My life turned completely inside out, totally out of hand within a few months. Sujay listens, listens and nods. And when I finally dare to say what sends a cold shiver through the people I tell it to, Sujay remains gentle. It doesn’t reflect my pain, no. He carries it with me. He takes what I say and holds it on with his gentleness instead of sending it away. Without pressure, without direction, without a goal. My words, they just hang in the room. Between us, around us, in us. No rating whatsoever.

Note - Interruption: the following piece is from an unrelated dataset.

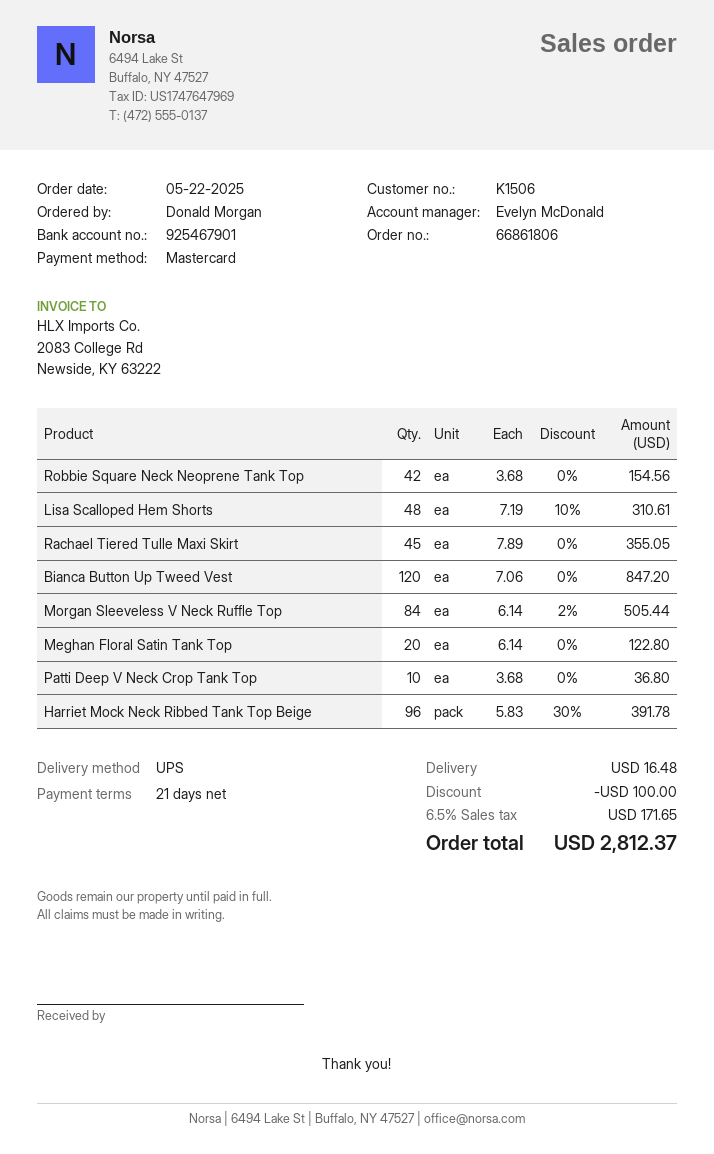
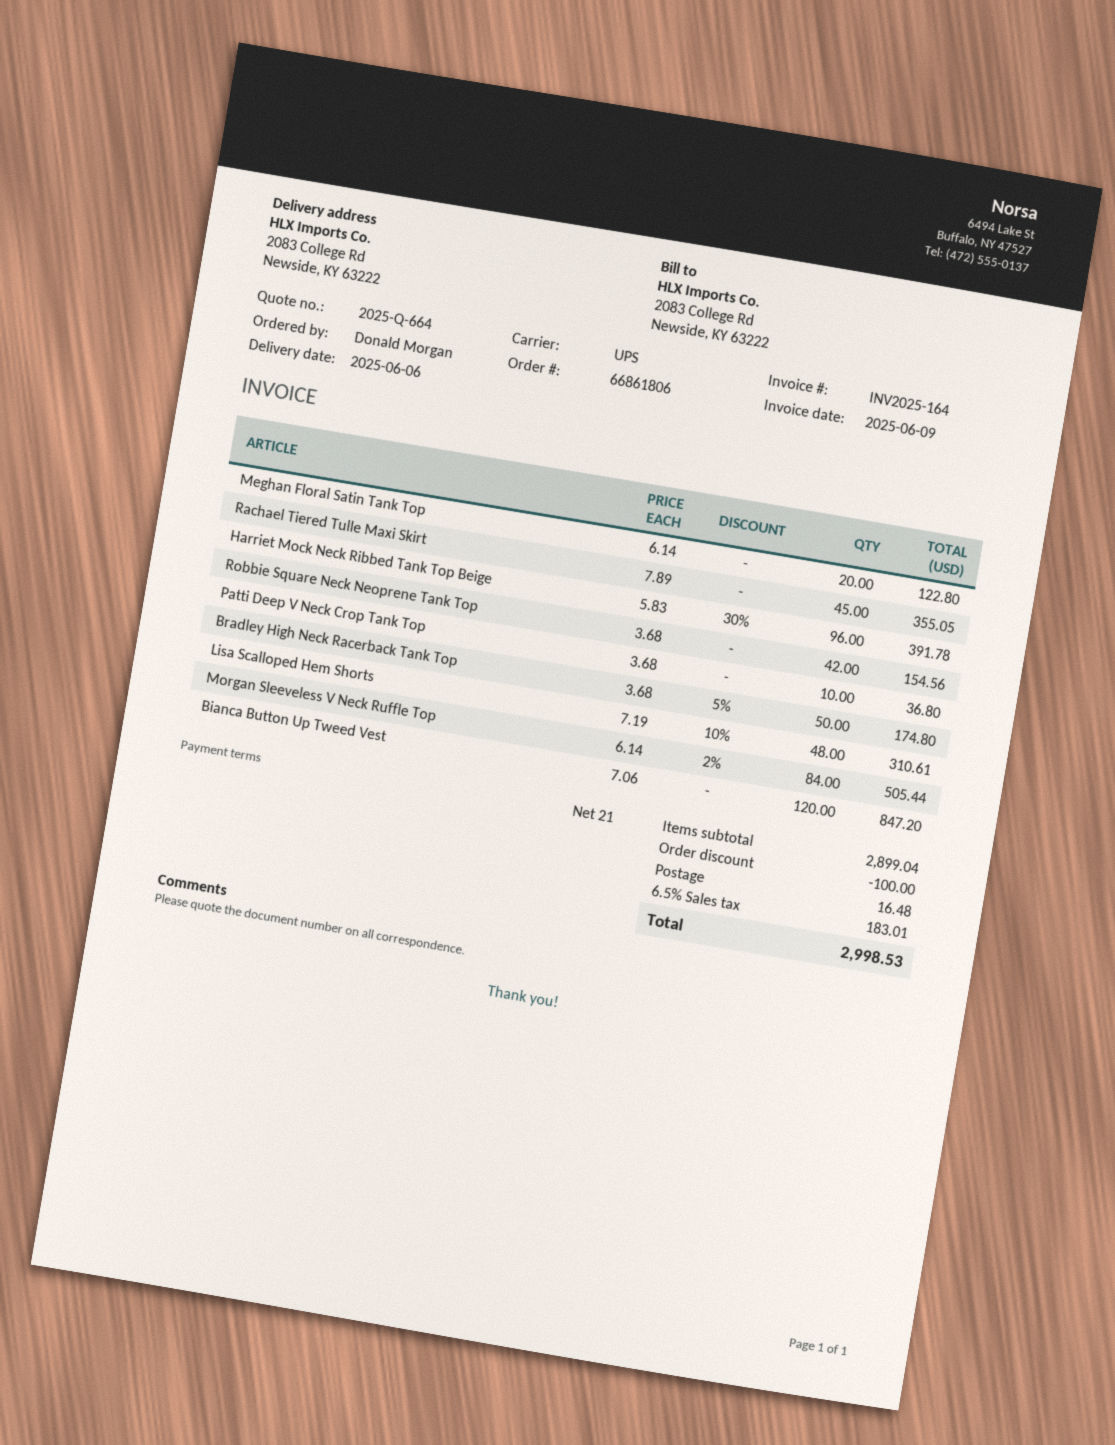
Bradley High Neck Racerback Tank Top: none -> 50 x 3.68 - 5% = 174.80
tax: 6.5% = 171.65 -> 6.5% = 183.01
total: 2812.37 -> 2998.53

Over the next few days we will practice pranayama together, a breathing technique that helps calm the thundering nerve tracts and slow down the chaos of thought. And we talk about how pain arises. Sujay believes that it is our own unfulfilled expectations, and the resulting disappointments are the main cause of all our internal conflicts. The only way to transform pain into something good is to accept things as they are instead of fighting them. To live with change, to find one’s peace with what has happened and to stop quarreling with fate means to forgive. To suppress pain leads to bitterness, Sujay believes, to accept it brings liberation. “Forgive him for leaving you alone,” my mentor encourages me. And I take his words home with me.

“We don’t need to look for the answers to our questions”, Sujay gives me on the way, “they are long ahead of us”. According to his philosophy, all we need is trust that the good is already in everything and around us.

Even in change.

Christinabelow That Kamalaya, a holistic, award-winning 5-star wellness and healing resort on the island Koh Samui in southern Thailand, was founded by a former Buddhist monk and his wife. They wanted to create a place that would attract people from all over the world to “come to themselves”. There are special programs on offer that focus on different areas such as stress & burnout, detox, fitness, weight reduction or emotional balance. By the way, “Kamalaya” means “land of the lotus”.

* Lotustravel has since been taken over by FitReisen. The offer remains.